To get around this, we can test out using some SQL sanitizers to normalize the color names and see if that returns the correct results.

SELECT 
  TRIM(LOWER(color)) AS normalized_color, 
  COUNT(*) AS poolcolors
FROM combined_shipped_2024
WHERE
  ({{ !variable20.value }} OR brand = {{ variable20.value }}) 
  AND (({{ !variable21.value }} OR EXTRACT(YEAR FROM shipped::date) = {{ variable21.value }}) 
  AND ({{ !variable22.value }} OR EXTRACT(MONTH FROM shipped::date) = {{ variable22.value }}))
GROUP BY normalized_color
ORDER BY poolcolors DESC
LIMIT 20;

Let me know if this works, LOWER will make sure the colors are lowercased and TRIM will ensure that any white space is removed. Hopefully it fixes the discrepancies :crossed_fingers:

Thanks for the reply @Jack_T. I tried what you suggested and I got the same results, except everything was lowercase.

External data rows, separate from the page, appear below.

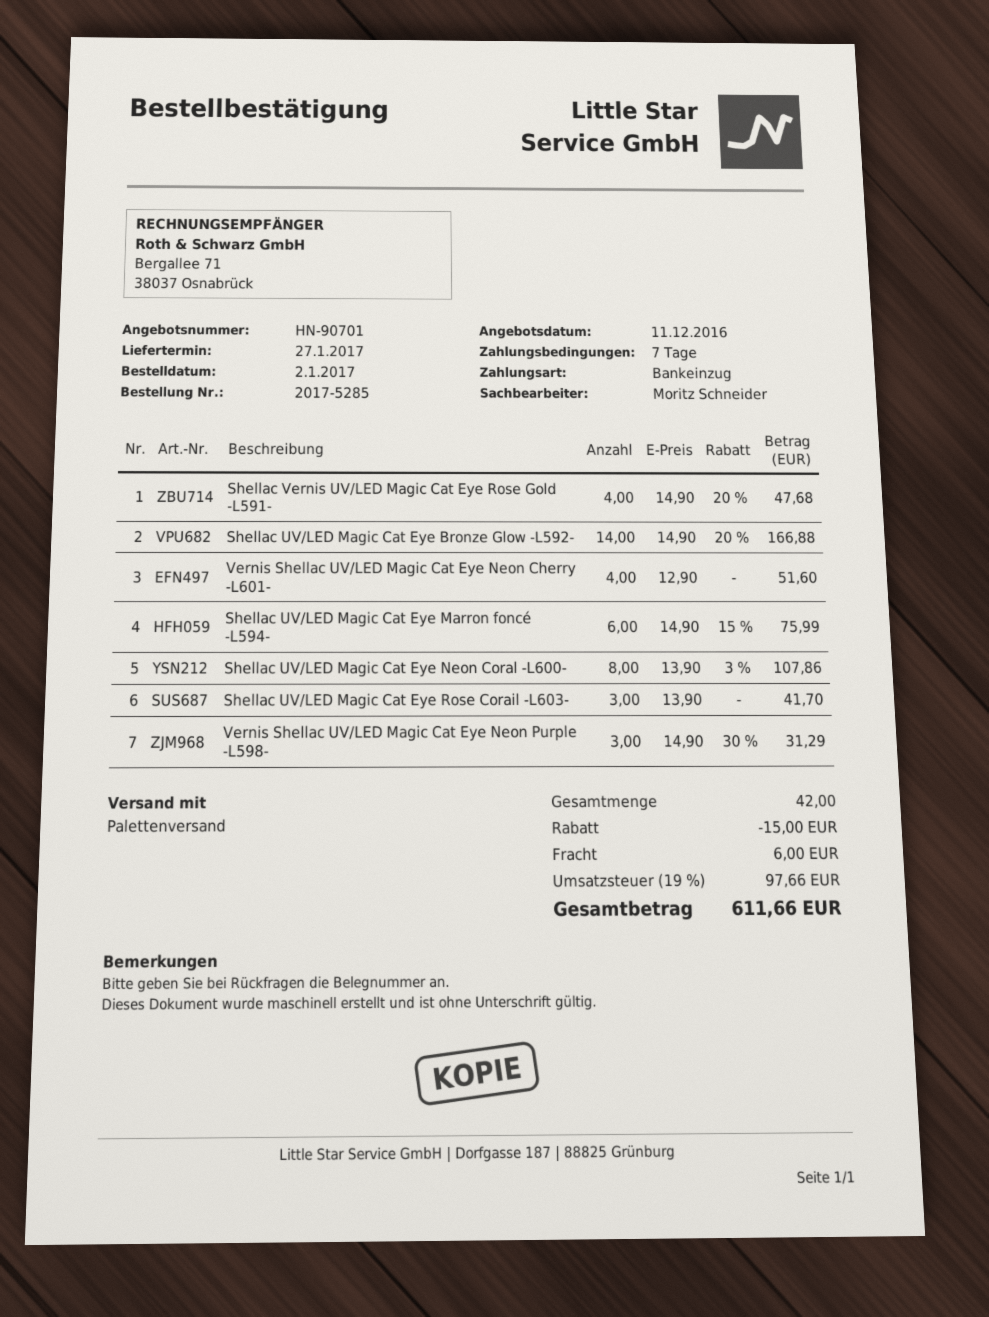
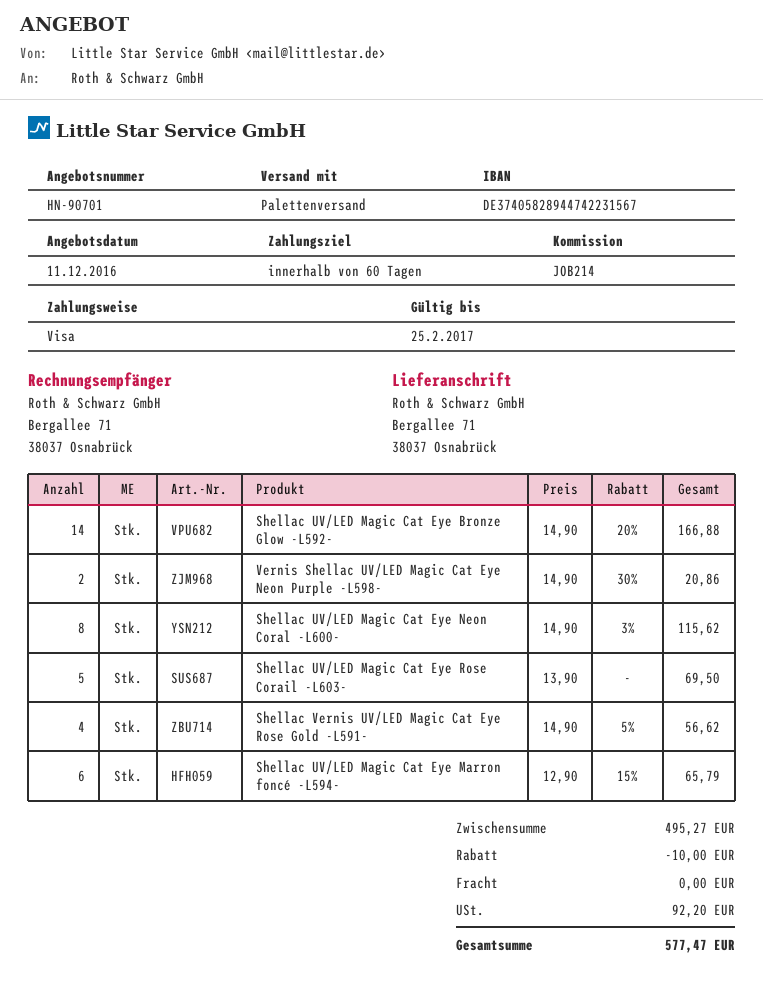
payment terms: 7 days -> 60 days
payment method: direct debit -> Visa
Shellac Vernis UV/LED Magic Cat Eye Rose Gold -L591-: 4 x 14.90 - 20% = 47.68 -> 4 x 14.90 - 5% = 56.62
Vernis Shellac UV/LED Magic Cat Eye Neon Cherry -L601-: 4 x 12.90 = 51.60 -> none
Shellac UV/LED Magic Cat Eye Marron foncé -L594-: 6 x 14.90 - 15% = 75.99 -> 6 x 12.90 - 15% = 65.79
Shellac UV/LED Magic Cat Eye Neon Coral -L600-: 8 x 13.90 - 3% = 107.86 -> 8 x 14.90 - 3% = 115.62
Shellac UV/LED Magic Cat Eye Rose Corail -L603-: 3 x 13.90 = 41.70 -> 5 x 13.90 = 69.50
Vernis Shellac UV/LED Magic Cat Eye Neon Purple -L598-: 3 x 14.90 - 30% = 31.29 -> 2 x 14.90 - 30% = 20.86
discount: 15.00 -> 10.00
shipping: 6.00 -> 0.00
tax: 97.66 -> 92.20
total: 611.66 -> 577.47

No problem, that is odd that the repeats still appear.

Maybe we need to refactor the WHERE section of the query. But first let's verify that the data for color is clean.

Can you try

SELECT DISTINCT TRIM(LOWER(color)) AS normalized_color, color
FROM combined_shipped_2024
WHERE
  ({{ !variable20.value }} OR brand = {{ variable20.value }}) 
  AND (({{ !variable21.value }} OR EXTRACT(YEAR FROM shipped::date) = {{ variable21.value }}) 
  AND ({{ !variable22.value }} OR EXTRACT(MONTH FROM shipped::date) = {{ variable22.value }}));

Compare normalized_color and color to see if there are still unclean values.

Then, lets try changing the WHERE clause,

WHERE 
  ({{ !variable20.value }} OR brand = {{ variable20.value }}) 
  AND ({{ !variable21.value }} OR EXTRACT(YEAR FROM shipped::date) = {{ variable21.value }}) 
  AND ({{ !variable22.value }} OR EXTRACT(MONTH FROM shipped::date) = {{ variable22.value }})

An then to finish it off we can reapply the normalization in both SELECT and GROUP BY

SELECT 
  TRIM(LOWER(color)) AS normalized_color, 
  COUNT(*) AS poolcolors
FROM combined_shipped_2024
WHERE
  ({{ !variable20.value }} OR brand = {{ variable20.value }}) 
  AND ({{ !variable21.value }} OR EXTRACT(YEAR FROM shipped::date) = {{ variable21.value }}) 
  AND ({{ !variable22.value }} OR EXTRACT(MONTH FROM shipped::date) = {{ variable22.value }})
GROUP BY TRIM(LOWER(color))
ORDER BY poolcolors DESC
LIMIT 20;

Hopefully this works! :crossed_fingers: